## Task statement
The expected answer is the data below, printed verbatim without its pictures.

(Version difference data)

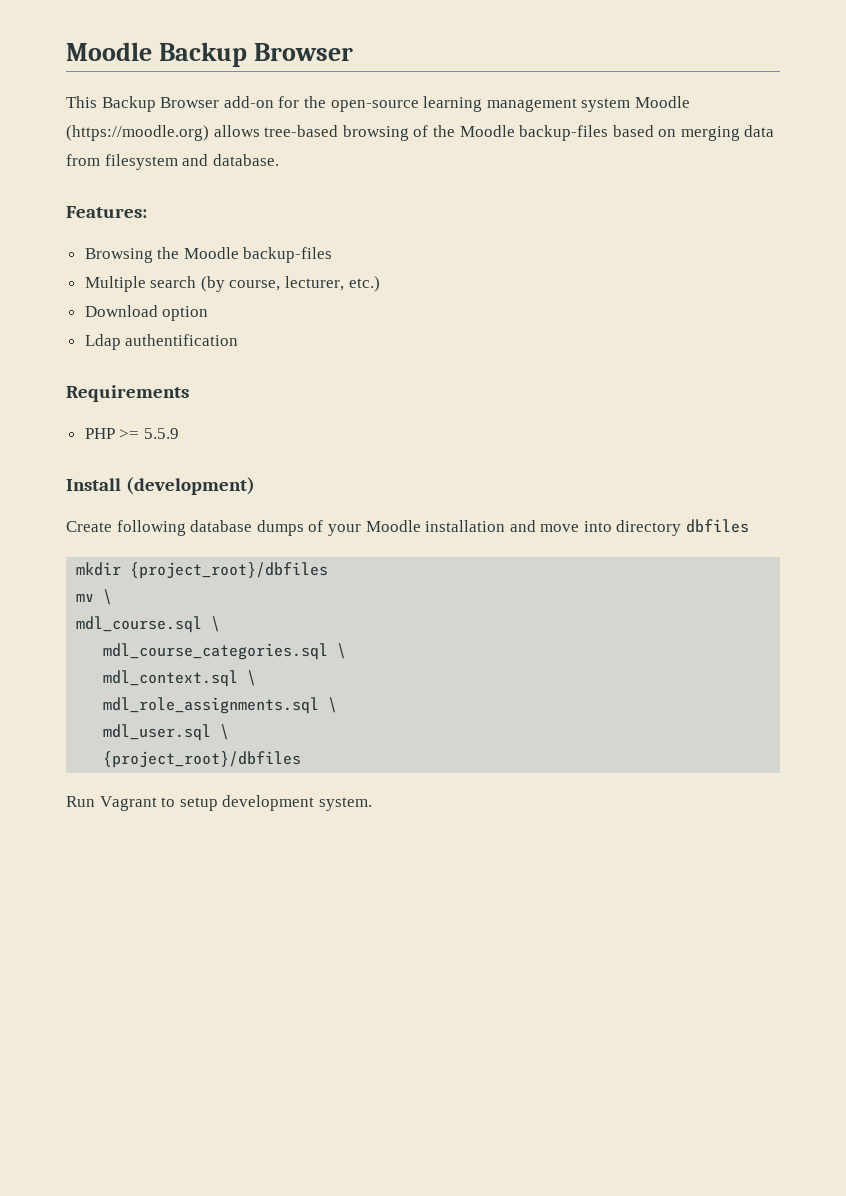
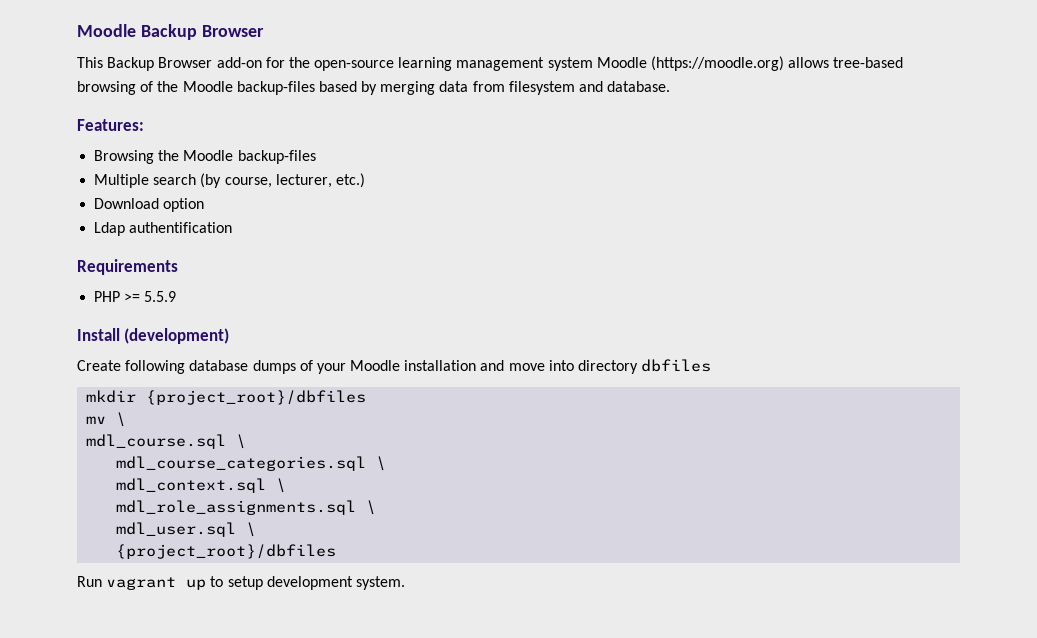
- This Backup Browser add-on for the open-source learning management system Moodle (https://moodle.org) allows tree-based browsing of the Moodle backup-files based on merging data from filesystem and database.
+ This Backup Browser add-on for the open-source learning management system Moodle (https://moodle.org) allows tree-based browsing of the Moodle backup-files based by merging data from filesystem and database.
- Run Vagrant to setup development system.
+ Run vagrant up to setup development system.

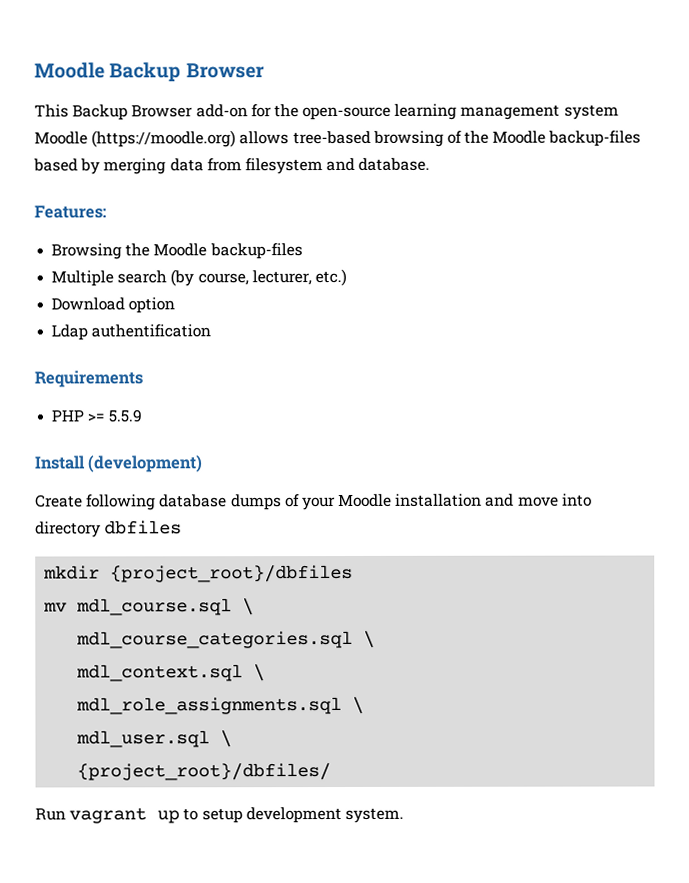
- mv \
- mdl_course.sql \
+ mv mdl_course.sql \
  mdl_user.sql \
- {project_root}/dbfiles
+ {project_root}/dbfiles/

## Result of this task
- This Backup Browser add-on for the open-source learning management system Moodle (https://moodle.org) allows tree-based browsing of the Moodle backup-files based on merging data from filesystem and database.
+ This Backup Browser add-on for the open-source learning management system Moodle (https://moodle.org) allows tree-based browsing of the Moodle backup-files based by merging data from filesystem and database.
- Run Vagrant to setup development system.
+ Run vagrant up to setup development system.

- mv \
- mdl_course.sql \
+ mv mdl_course.sql \
  mdl_user.sql \
- {project_root}/dbfiles
+ {project_root}/dbfiles/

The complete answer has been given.